AIM OF THE TASK:
Please retype the data below line for line and leave out every picture.

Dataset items
_ _ _
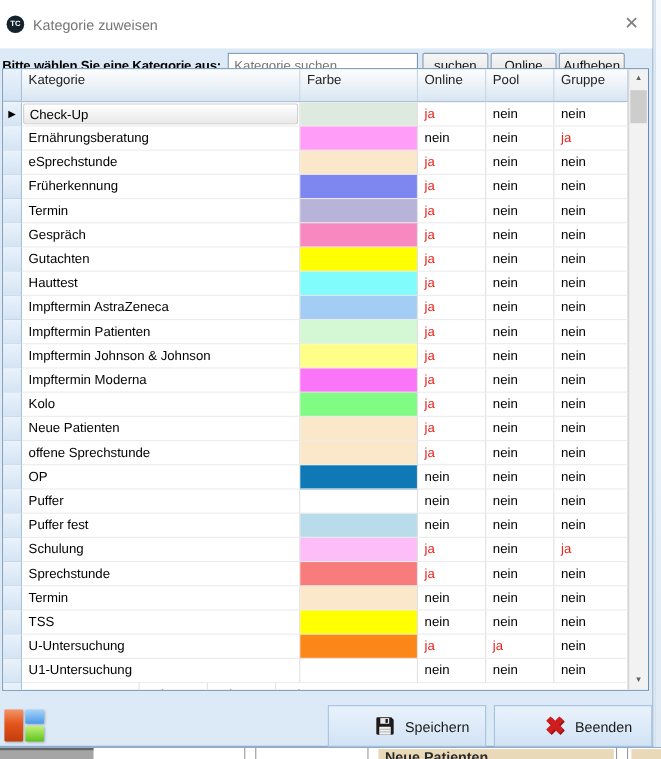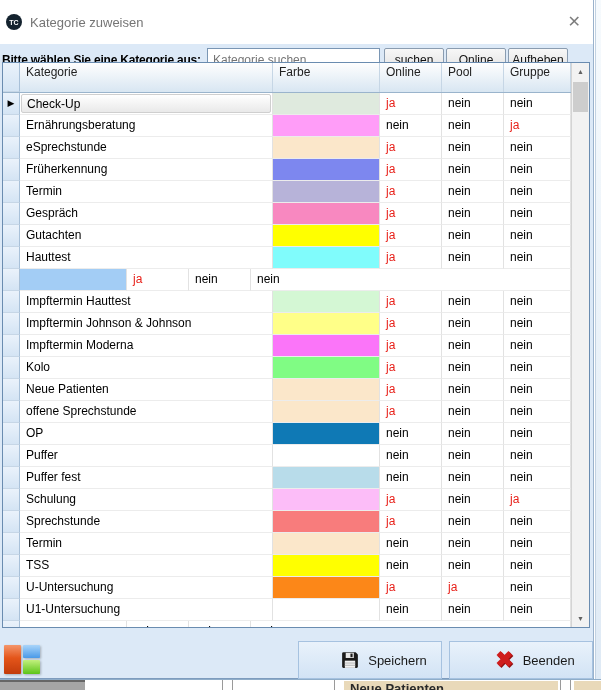"Impftermin AstraZeneca" div.td { html: none -> <div> <span>Impftermin AstraZeneca</span> </div> }
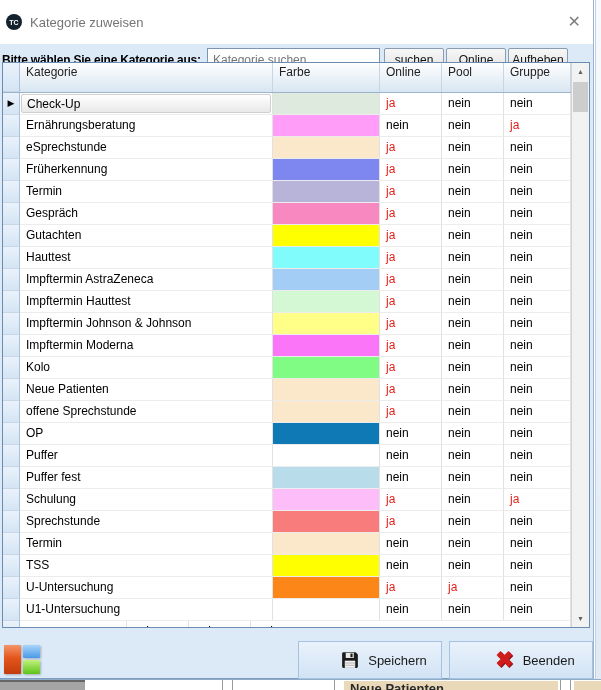"Impftermin Hauttest" span.kat-text { text: Hauttest -> Patienten }
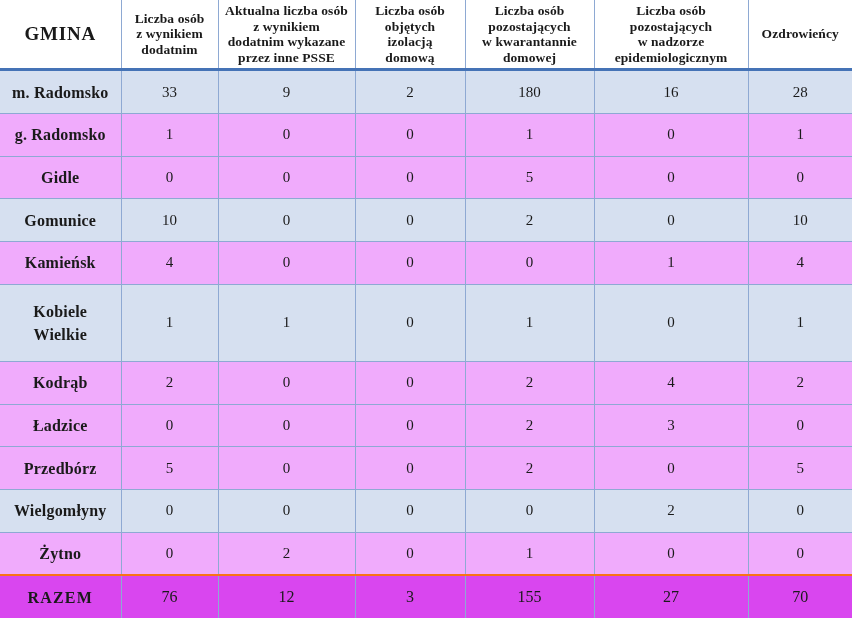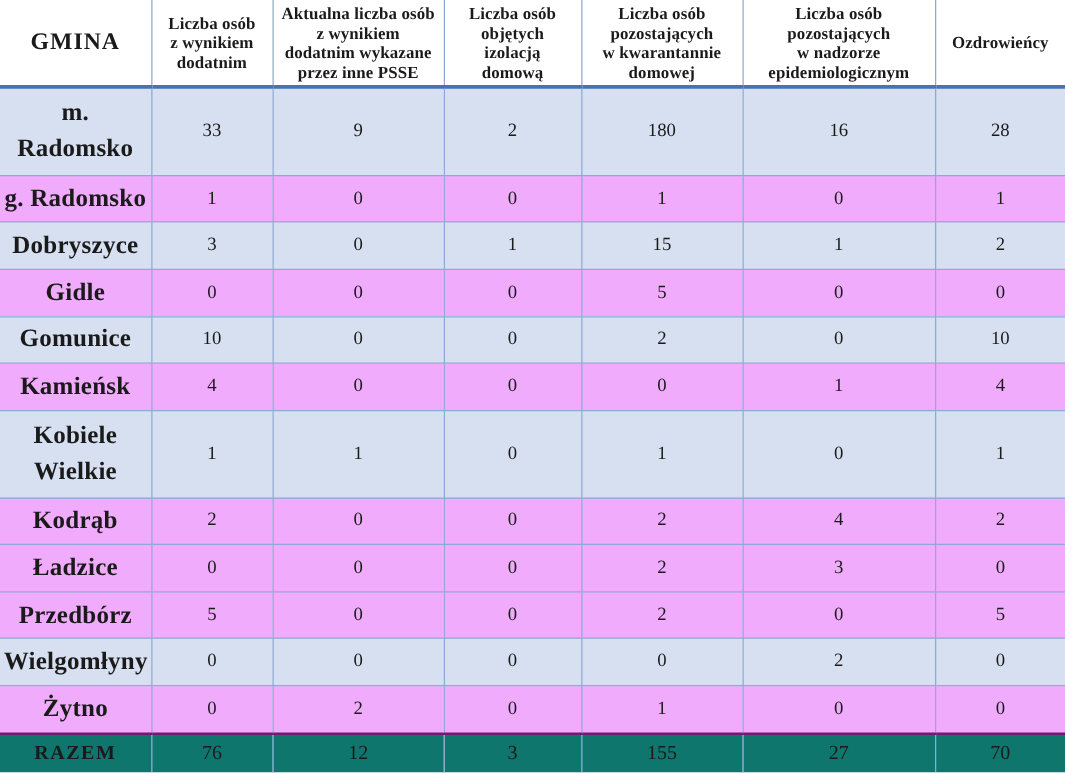"m. Radomsko" td.name-cell { font-size: 20px -> 16px }
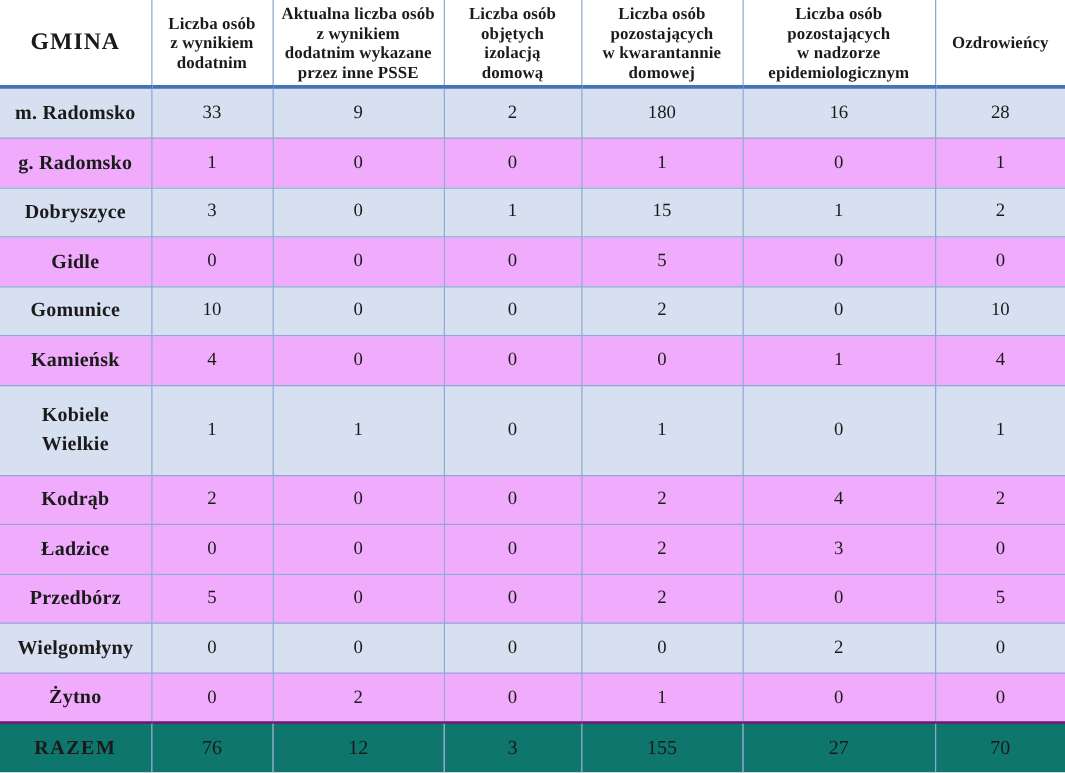"Dobryszyce" tr.shade { html: <tr> <td> <span>Dobryszyce</span> </td> <td>3</td> <td>0</td> <td>1</td> <td>15</td> <td>1</td> <td>2</td> </tr> -> none }
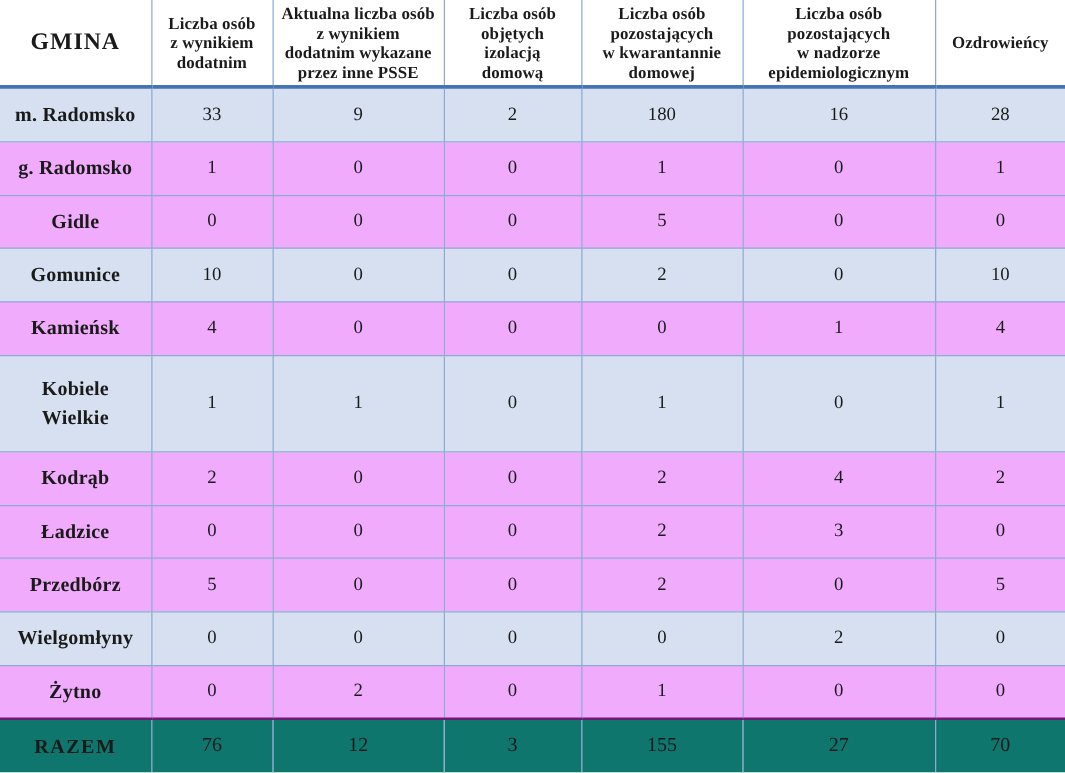"RAZEM" tbody tr.total-row td { background: #0f766e -> #d946ef; border-top: 2px solid #701a75 -> 2px solid #f97316 }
_ _ _
RESPONSE:
"Impftermin AstraZeneca" div.td { html: none -> <div> <span>Impftermin AstraZeneca</span> </div> }
"Impftermin Hauttest" span.kat-text { text: Hauttest -> Patienten }
"m. Radomsko" td.name-cell { font-size: 20px -> 16px }
"Dobryszyce" tr.shade { html: <tr> <td> <span>Dobryszyce</span> </td> <td>3</td> <td>0</td> <td>1</td> <td>15</td> <td>1</td> <td>2</td> </tr> -> none }
"RAZEM" tbody tr.total-row td { background: #0f766e -> #d946ef; border-top: 2px solid #701a75 -> 2px solid #f97316 }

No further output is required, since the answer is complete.